## Exercise aim
What lines in this listing contain the string "right"? Report each one by copying it.

Segment Start: Provided data

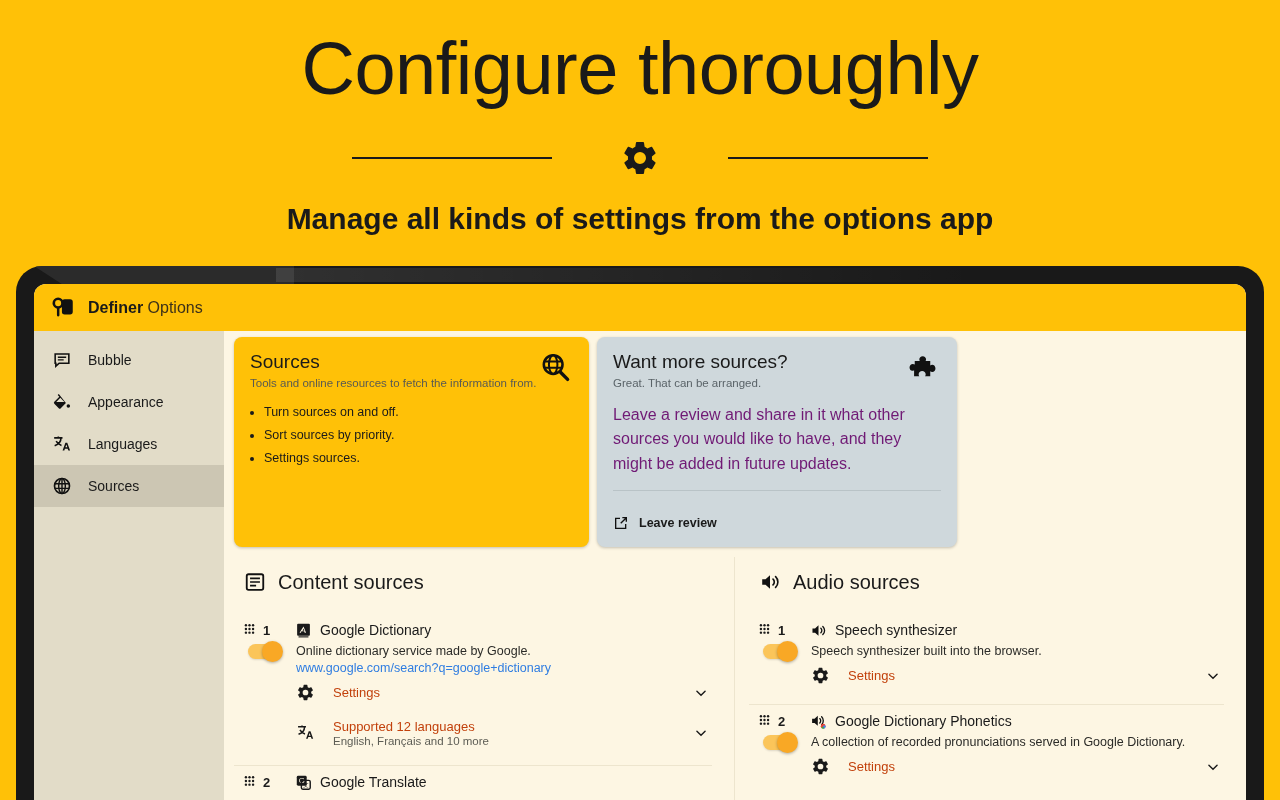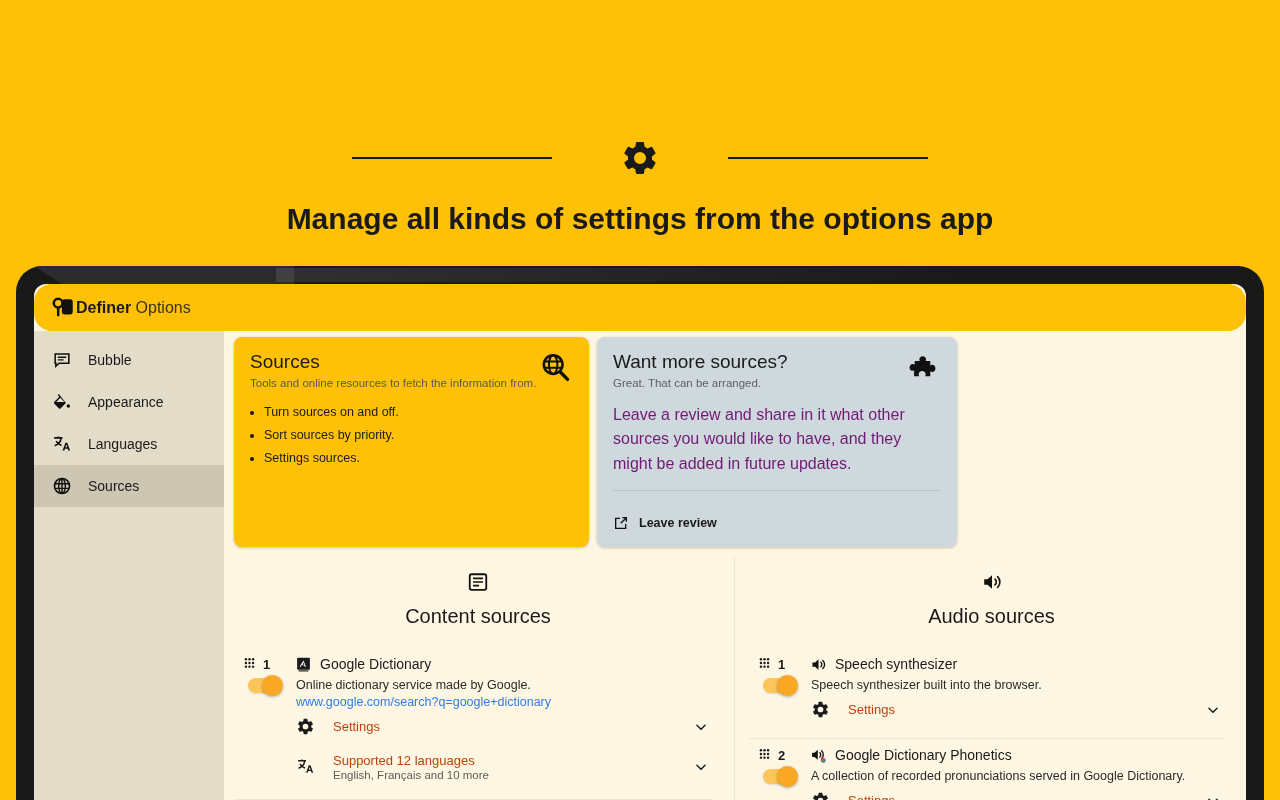--- a/index.html
+++ b/index.html
@@ -67,21 +67,21 @@
     border-radius: 12px 12px 0 0;
     overflow: hidden;
     display: flex; flex-direction: column;
   }
 
   
   .appbar {
     height: 47px; flex: 0 0 47px;
     background: #FFC107;
     display: flex; align-items: center;
-    padding-left: 16px;  border-radius: 18px;
+    padding-left: 16px; gap: 12px;
   }
   .logo { width: 26px; height: 26px; display:block; }
   .appbar-title { font-size: 16px; color: #1A1A1A; font-weight: 700; }
   .appbar-title .light { font-weight: 400; color: #3d3119; }
 
   
   .appbody { flex: 1 1 auto; display: flex; min-height: 0; }
 
   .sidebar {
     width: 190px; flex: 0 0 190px;
@@ -153,21 +153,21 @@
   .col {
     flex: 1 1 50%; min-width: 0;
     padding: 14px 22px 0 10px;
     overflow: hidden;
   }
   .col.left { border-right: 1px solid #EDE5CE; padding-left: 10px; }
   .col.right { padding-left: 14px; }
 
   .col-head {
     display: flex; align-items: center; gap: 12px;
-    margin-bottom: 20px; padding-left: 10px; flex-direction: column;
+    margin-bottom: 20px; padding-left: 10px;
   }
   .col-head-ico { width: 22px; height: 22px; display:block; }
   .col-head h3 { font-size: 20px; font-weight: 400; color: #1A1A1A; }
 
   .source {
     position: relative;
     padding: 8px 0 10px 0;
   }
   .source + .source { border-top: 1px solid #EDE5CE; }
 
@@ -211,20 +211,21 @@
   .sub-text { flex: 1 1 auto; min-width: 0; }
   .sub-title { font-size: 13px; color: #c2410c; }
   .sub-sub { font-size: 11.5px; color: #5d5d55; margin-top: 1px; }
   .chev { width: 14px; height: 14px; flex:0 0 14px; display:block; }
   .sub-row.two { height: 44px; }
 </style>
 </head>
 <body>
 
 <div class="promo">
+  <div class="promo-title">Configure thoroughly</div>
 
   <div class="promo-rule-wrap">
     <span class="rule left"></span>
     <svg class="gear-big" viewBox="0 0 24 24">
       <path fill="#1A1A1A" d="M19.14 12.94a7.07 7.07 0 0 0 0-1.88l2.03-1.58a.5.5 0 0 0 .12-.64l-1.92-3.32a.5.5 0 0 0-.6-.22l-2.39.96a7 7 0 0 0-1.62-.94l-.36-2.54a.5.5 0 0 0-.5-.42h-3.84a.5.5 0 0 0-.5.42l-.36 2.54c-.58.23-1.12.55-1.62.94l-2.39-.96a.5.5 0 0 0-.6.22L2.67 8.84a.5.5 0 0 0 .12.64l2.03 1.58a7.07 7.07 0 0 0 0 1.88L2.79 14.52a.5.5 0 0 0-.12.64l1.92 3.32c.13.22.39.3.6.22l2.39-.96c.5.39 1.04.71 1.62.94l.36 2.54c.04.24.25.42.5.42h3.84c.25 0 .46-.18.5-.42l.36-2.54c.58-.23 1.12-.55 1.62-.94l2.39.96c.22.08.47 0 .6-.22l1.92-3.32a.5.5 0 0 0-.12-.64l-2.03-1.58zM12 15.6A3.6 3.6 0 1 1 12 8.4a3.6 3.6 0 0 1 0 7.2z"></path>
     </svg>
     <span class="rule right"></span>
   </div>
 
   <div class="promo-sub">Manage all kinds of settings from the options app</div>

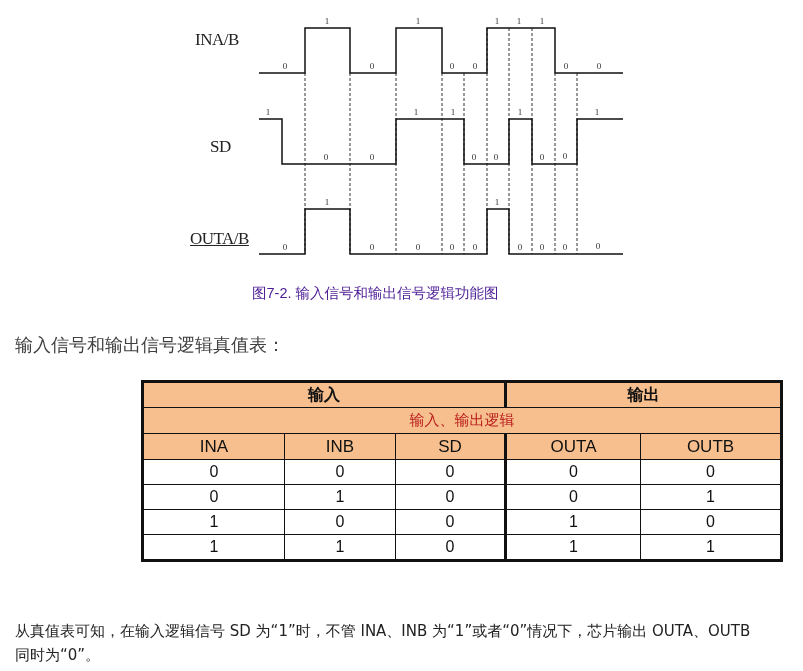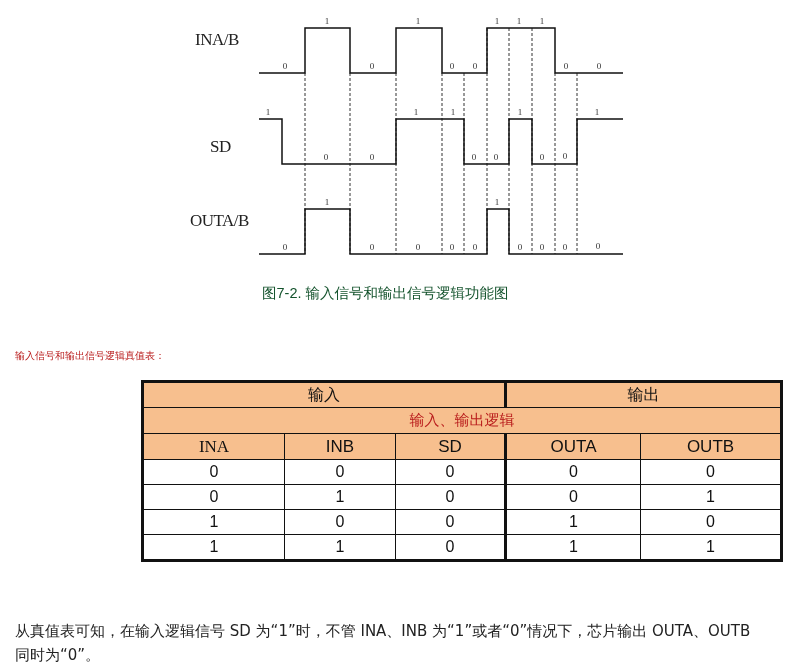--- a/index.html
+++ b/index.html
@@ -1,25 +1,25 @@
 <!DOCTYPE html>
 <html><head>
 <meta charset="utf-8">
 <style>
   html, body { margin:0; padding:0; background:#ffffff; }
   body { width:803px; height:671px; position:relative; overflow:hidden; font-family:"DejaVu Sans","Liberation Sans",sans-serif; color:#222; }
   .diagram { position:absolute; left:0; top:0; width:803px; height:270px; }
   .diagram svg { position:absolute; left:0; top:0; }
   .sig-label { position:absolute; font-family:"Liberation Serif","DejaVu Serif",serif; font-size:17px; color:#222; letter-spacing:-0.5px; }
-  .caption { position:absolute; left:262px; top:284px; font-size:14.5px; color:#14532d; font-family:"Liberation Sans","DejaVu Sans",sans-serif; }
-  .intro { position:absolute; left:15px; top:349px; font-size:10px; color:#b91c1c; }
+  .caption { position:absolute; left:252px; top:284px; font-size:14.5px; color:#4c1d95; font-family:"Liberation Sans","DejaVu Sans",sans-serif; }
+  .intro { position:absolute; left:15px; top:333px; font-size:18px; color:#404040; }
   table.truth { position:absolute; left:141px; top:380px; border-collapse:collapse; border:3px solid #111; font-family:"Liberation Sans","DejaVu Sans",sans-serif; }
   table.truth td { border:1px solid #111; text-align:center; padding:0; font-size:16px; color:#111; }
   table.truth tr.hdr td { background:#f7bf8e; }
-  table.truth tr.h1 td { height:24px; font-size:16px; font-weight:normal; }
+  table.truth tr.h1 td { height:24px; font-size:16px; font-weight:bold; }
   table.truth tr.h2 td { height:25px; font-size:15px; color:#b91c1c; }
   table.truth tr.h3 td { height:25px; font-size:17px; }
   table.truth tr.body td { height:24px; background:#fff; }
   table.truth td.thick-r { border-right:3px solid #111; }
   .para { position:absolute; left:15px; top:619px; width:790px; font-size:15px; line-height:24px; color:#222; }
 </style>
 </head>
 <body>
 
 <div class="diagram">
@@ -76,38 +76,38 @@
       <text x="475" y="250">0</text>
       <text x="497" y="205">1</text>
       <text x="520" y="250">0</text>
       <text x="542" y="250">0</text>
       <text x="565" y="250">0</text>
       <text x="598" y="249">0</text>
     </g>
   </svg>
   <div class="sig-label" style="left:195px; top:30px;">INA/B</div>
   <div class="sig-label" style="left:210px; top:137px;">SD</div>
-  <div class="sig-label" style="left:190px; top:211px;">OUTA/B</div>
+  <div class="sig-label" style="left:190px; top:229px;text-decoration:underline;">OUTA/B</div>
 </div>
 
 <div class="caption">图7-2. 输入信号和输出信号逻辑功能图</div>
 
 <div class="intro">输入信号和输出信号逻辑真值表：</div>
 
 <table class="truth">
   <tbody>
       <tr class="hdr h1">
     <td colspan="3" class="thick-r" style="width:358px;">输入</td>
     <td colspan="2" style="width:273px;">输出</td>
   </tr>
   <tr class="hdr h2">
     <td colspan="5">输入、输出逻辑</td>
   </tr>
   <tr class="hdr h3">
-    <td style="width:140px;font-family:Liberation Serif, serif;">INA</td>
+    <td style="width:140px;">INA</td>
     <td style="width:110px;margin-top:16px;">INB</td>
     <td class="thick-r" style="width:108px;">SD</td>
     <td style="width:133px;">OUTA</td>
     <td style="width:139px;margin-top:9px;">OUTB</td>
   </tr>
   <tr class="body">
     <td>0</td>
     <td>0</td>
     <td class="thick-r">0</td>
     <td>0</td>

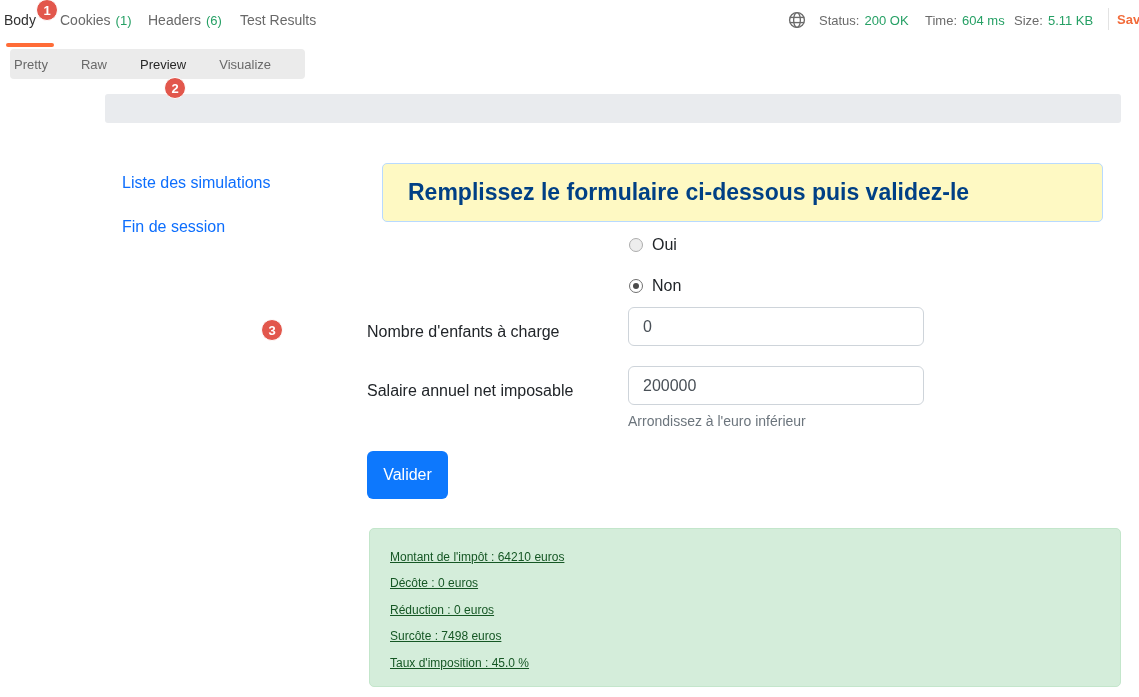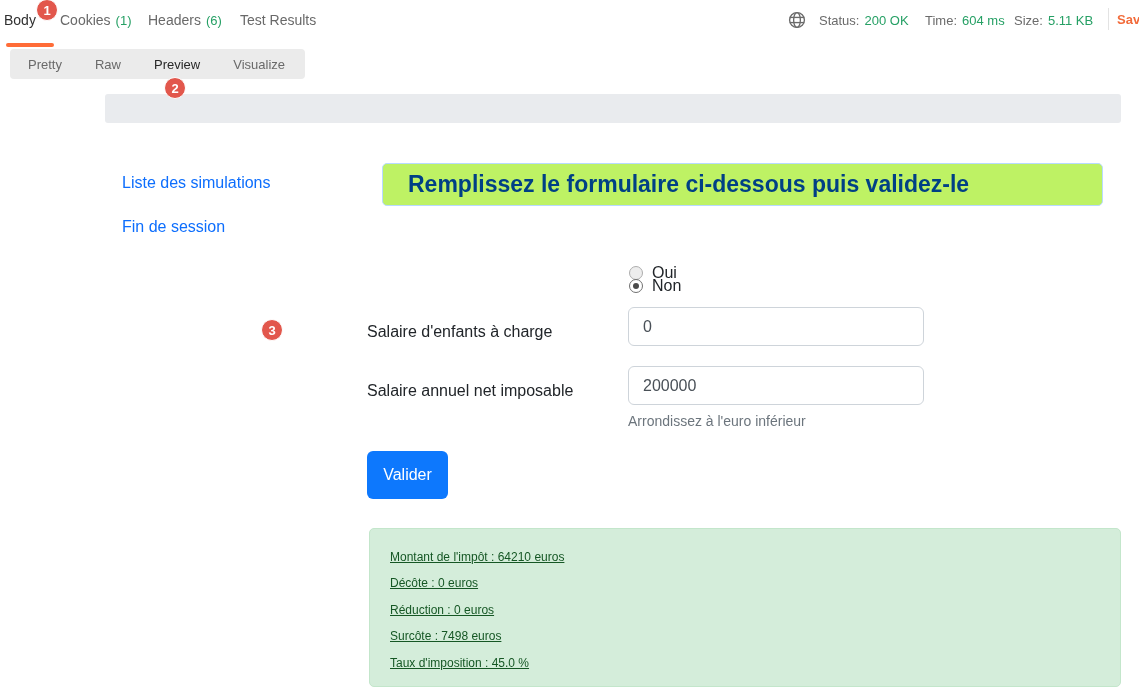--- a/index.html
+++ b/index.html
@@ -20,43 +20,43 @@
   .meta { position:absolute; top:13px; font-size:13px; color:#6b6b6b; white-space:nowrap; }
   .meta .val { color:#26a065; margin-left:5px; }
   #meta-status { left:819px; } #meta-time { left:925px; } #meta-size { left:1014px; }
   .vdivider { position:absolute; left:1108px; top:8px; width:1px; height:22px; background:#e3e3e3; }
   .save-link { position:absolute; left:1117px; top:12px; font-size:13px; font-weight:700;
                color:#f26b3a; white-space:nowrap; cursor:pointer; }
 
   
   .view-tabs { position:absolute; left:10px; top:49px; width:295px; height:30px;
                background:#ebebeb; border-radius:4px; display:flex; align-items:center;
-               padding-left:18px; gap:33px; }
+               padding-left:4px; gap:33px; }
   .vtab { font-size:13px; color:#696969; cursor:pointer; white-space:nowrap; }
   .vtab.active { color:#282828; }
 
   
   .preview-topbar { position:absolute; left:105px; top:94px; width:1016px; height:29px;
                     background:#e9ebee; border-radius:3px; }
 
   .nav-link { position:absolute; left:122px; font-size:16px; color:#0d6efd;
               text-decoration:none; cursor:pointer; white-space:nowrap; }
   #nav-link-0 { top:174px; } #nav-link-1 { top:218px; }
 
-  .form-heading { position:absolute; left:382px; top:163px; width:721px; height:43px;
-                  background:#bef264; border:1px solid #b8daff; border-radius:5px;
+  .form-heading { position:absolute; left:382px; top:163px; width:721px; height:59px;
+                  background:#fef9c3; border:1px solid #b8daff; border-radius:5px;
                   display:flex; align-items:center; padding-left:25px;
                   font-size:23px; font-weight:700; color:#004085; }
 
   .fld-label { position:absolute; left:367px; width:250px; font-size:16px;
                color:#212529; line-height:27px; }
   #label-marital { top:249px; } #label-children { top:318px; } #label-salary { top:377px; }
 
   .radio-row { position:absolute; left:629px; display:flex; align-items:center; cursor:pointer; }
-  #radio-row-oui { top:264px; } #radio-row-non { top:277px; }
+  #radio-row-oui { top:236px; } #radio-row-non { top:277px; }
   .radio-circ { width:14px; height:14px; border-radius:50%; background:#ededed;
                 border:1px solid #adadad; position:relative; }
   .radio-row.checked .radio-circ { background:#fff; border-color:#707070; }
   .radio-row.checked .radio-circ::after { content:""; position:absolute; left:3px; top:3px;
                 width:6px; height:6px; border-radius:50%; background:#4a4a4a; }
   .radio-text { margin-left:9px; font-size:16px; color:#212529; }
 
   .text-input { position:absolute; left:628px; width:296px; height:39px;
                 border:1px solid #ced4da; border-radius:6px; background:#fff;
                 padding:0 14px; font-size:16px; color:#495057;
@@ -141,21 +141,21 @@
 
   <div class="radio-row" id="radio-row-oui">
     <span class="radio-circ"></span>
     <span class="radio-text">Oui</span>
   </div>
   <div class="radio-row checked" id="radio-row-non">
     <span class="radio-circ"></span>
     <span class="radio-text">Non</span>
   </div>
 
-  <div class="fld-label" id="label-children">Salaire d'enfants à charge</div>
+  <div class="fld-label" id="label-children">Nombre d'enfants à charge</div>
   <input class="text-input" id="input-children" type="text" value="0" style="">
 
   <div class="fld-label" id="label-salary">Salaire annuel net imposable</div>
   <input class="text-input" id="input-salary" type="text" value="200000" style="">
   <div class="help-text">Arrondissez à l'euro inférieur</div>
 
   <button class="submit-btn">Valider</button>
 
   <div class="results-box">
     <div class="result-line">Montant de l'impôt : 64210 euros</div>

Segment End: Provided data

## Worked solution
   .col.left { border-right: 1px solid #EDE5CE; padding-left: 10px; }
   .col.right { padding-left: 14px; }
     <span class="rule right"></span>
   table.truth td.thick-r { border-right:3px solid #111; }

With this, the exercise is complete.